Symbiosis is known for "embodying an ethos of creativity, sustainability and experimentation through its vibrant art installations, esoteric lineup and infectious vibes" as well as having a lineup of live and electronic, downtempo, trance, and world music as well as permaculture, sustainability, kirtan, and yoga workshops. Symbiosis Gathering includes an ecological component that encourages sustainable lifestyle choices and to leave places in better condition than when they arrived. Symbiosis has hosted multi-day immersives in 2006, 2007, 2013, 2015, and 2016 focusing on sustainability, yoga, visionary art, permaculture, and indigenous wisdom. The producers have positioned three events to coincide with solar eclipses, including the event in Oregon during the total solar eclipse on August 21, 2017.

Many performance troupes can be found integrated with the programming including the producers of the Edwardian Ball, Bay Area's Vau de Vire Society, and Lucent Dossier Experience, among others. Organizers have no screens or projections at the event instead relying on lighting and structure for ambience to create more participating and less observing. The event has no corporate sponsorship, an aspect which is shared by only Burning Man in gatherings of substantial size.

== Music ==
The music selection of Symbiosis has been called eclectic, diverse, quirky, obscure, and underground including live bands such as CocoRosie, Les Claypool, and STS9 among others. The lineup also has an electronic bent with techno and house, with psytrance, downtempo, dubstep, as well as more analog gypsy and quirky performances. The 2015 edition was lauded to have "acoustic based musicians, female musicians, butoh artists, and many other cutting edge experimental visual and sonic performance artist that are breaking ground" at the time. Symbiosis also has a number of US debuts, unannounced, and surprise performances including edIT and Ooah from The Glitch Mob performing as "Crying over Porcelain for No Reason" which to date had only happened in '09 and '15 both at Symbiosis Gathering.

==Art==
The art of Symbiosis has been called trippy, otherworldly, mind-blowing and lauded by many as an essential aspect of the experience. Structures that have been erected at Burning Man have often found their way to Symbiosis due to the relative proximity of time and location between the two events.
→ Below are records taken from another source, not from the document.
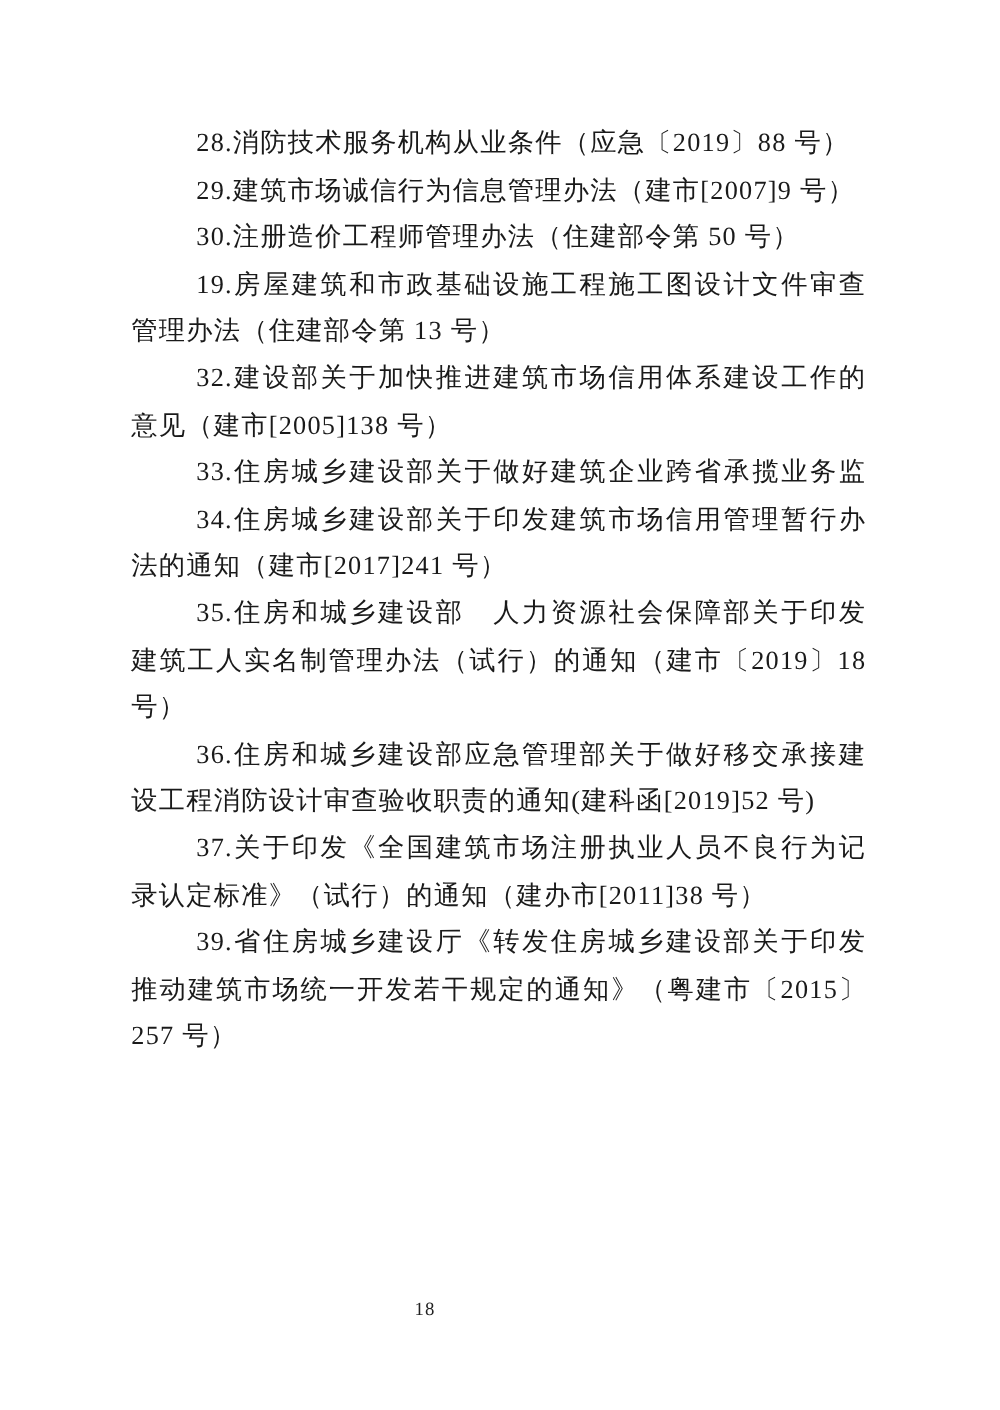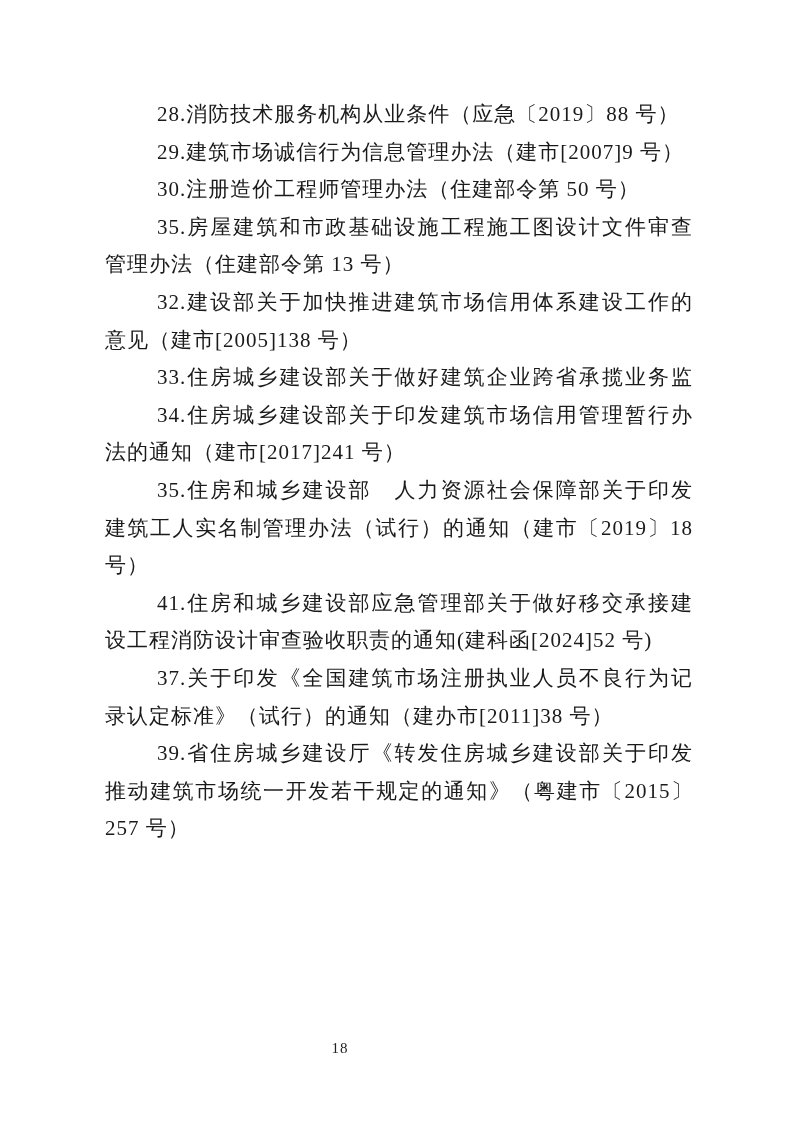"35.房屋建筑和市政基础设施工程施工图设计文件审查" div.line { text: 35 -> 19 }
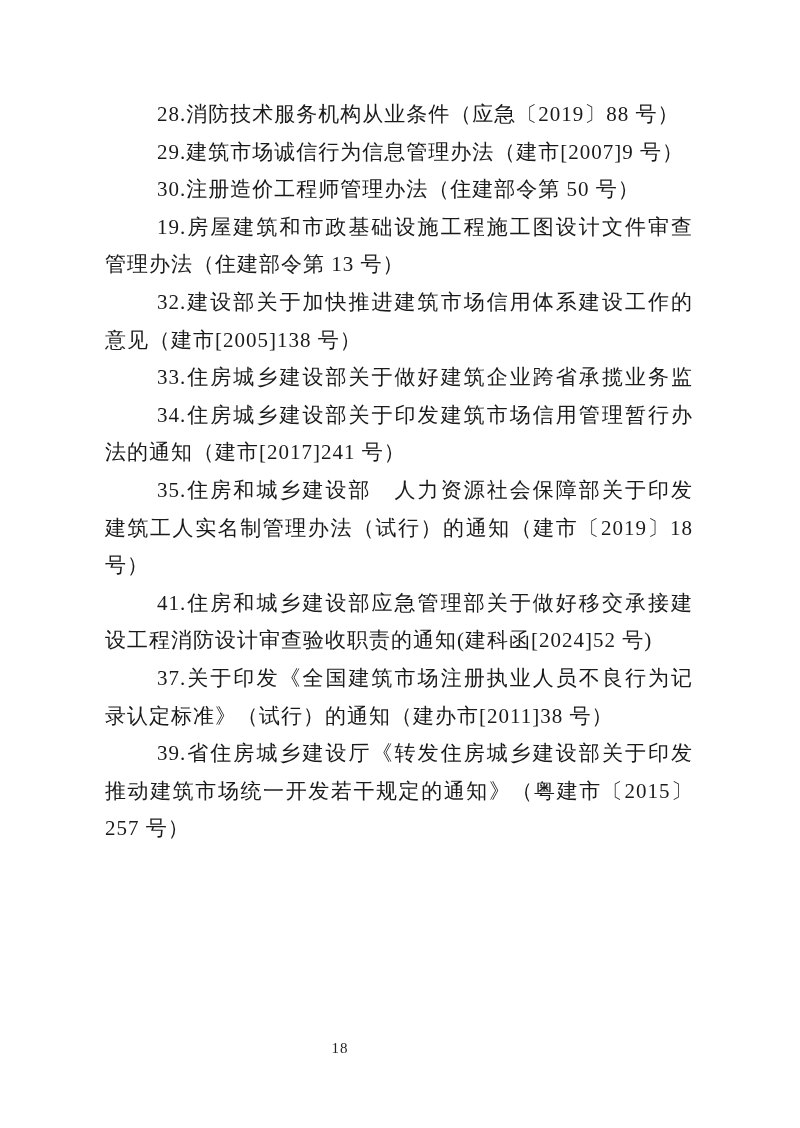"41.住房和城乡建设部应急管理部关于做好移交承接建" div.line { text: 41 -> 36 }
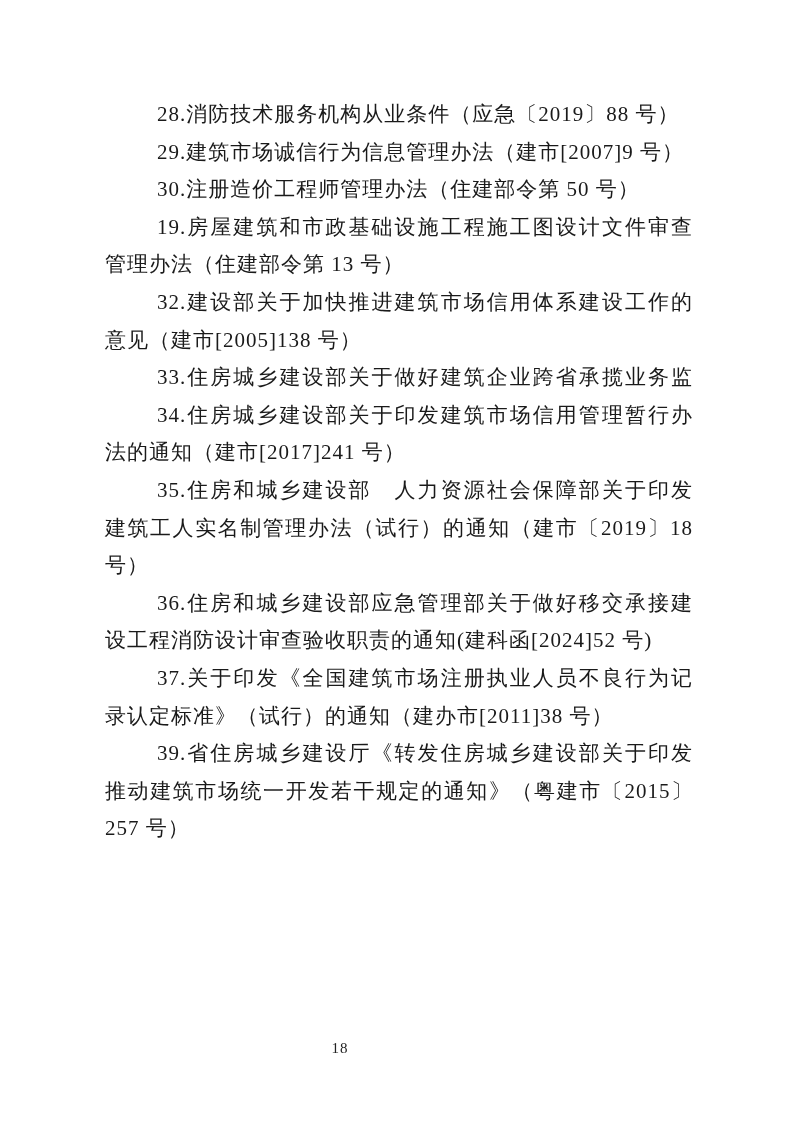"设工程消防设计审查验收职责的通知(建科函[2024]52 号)" div.line { text: 2024 -> 2019 }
Sculpture and installation artists such as Gerard Minakawa of Bamboo DNA, Michael Christian, Hybycozo, Shrine, and Bryan Tedrick are a few of the artists who have built major installations at the events. The stages are also built more as artistic creations than truss structures to hold rock bands. Each stage is created to have its own unique aesthetic which leads to numerous different environments throughout the festival.

==Workshops==
Symbiosis Gathering includes a significant educational and betterment of self component with workshops and presentations of all sorts. Past speakers include Vandana Shiva, Democracy Now! Amy Goodman, actor/poet/activist Saul Williams, culture jamming activists The Yes Men, and The Tao of Physics author Fritjof Capra among others. Symbiosis takes an eco-friendly approach in its offerings by not selling plastic water bottles and bags, and instead sells only reusable and recyclable products. In 2007 they started a dishwashing program that significantly reduced waste.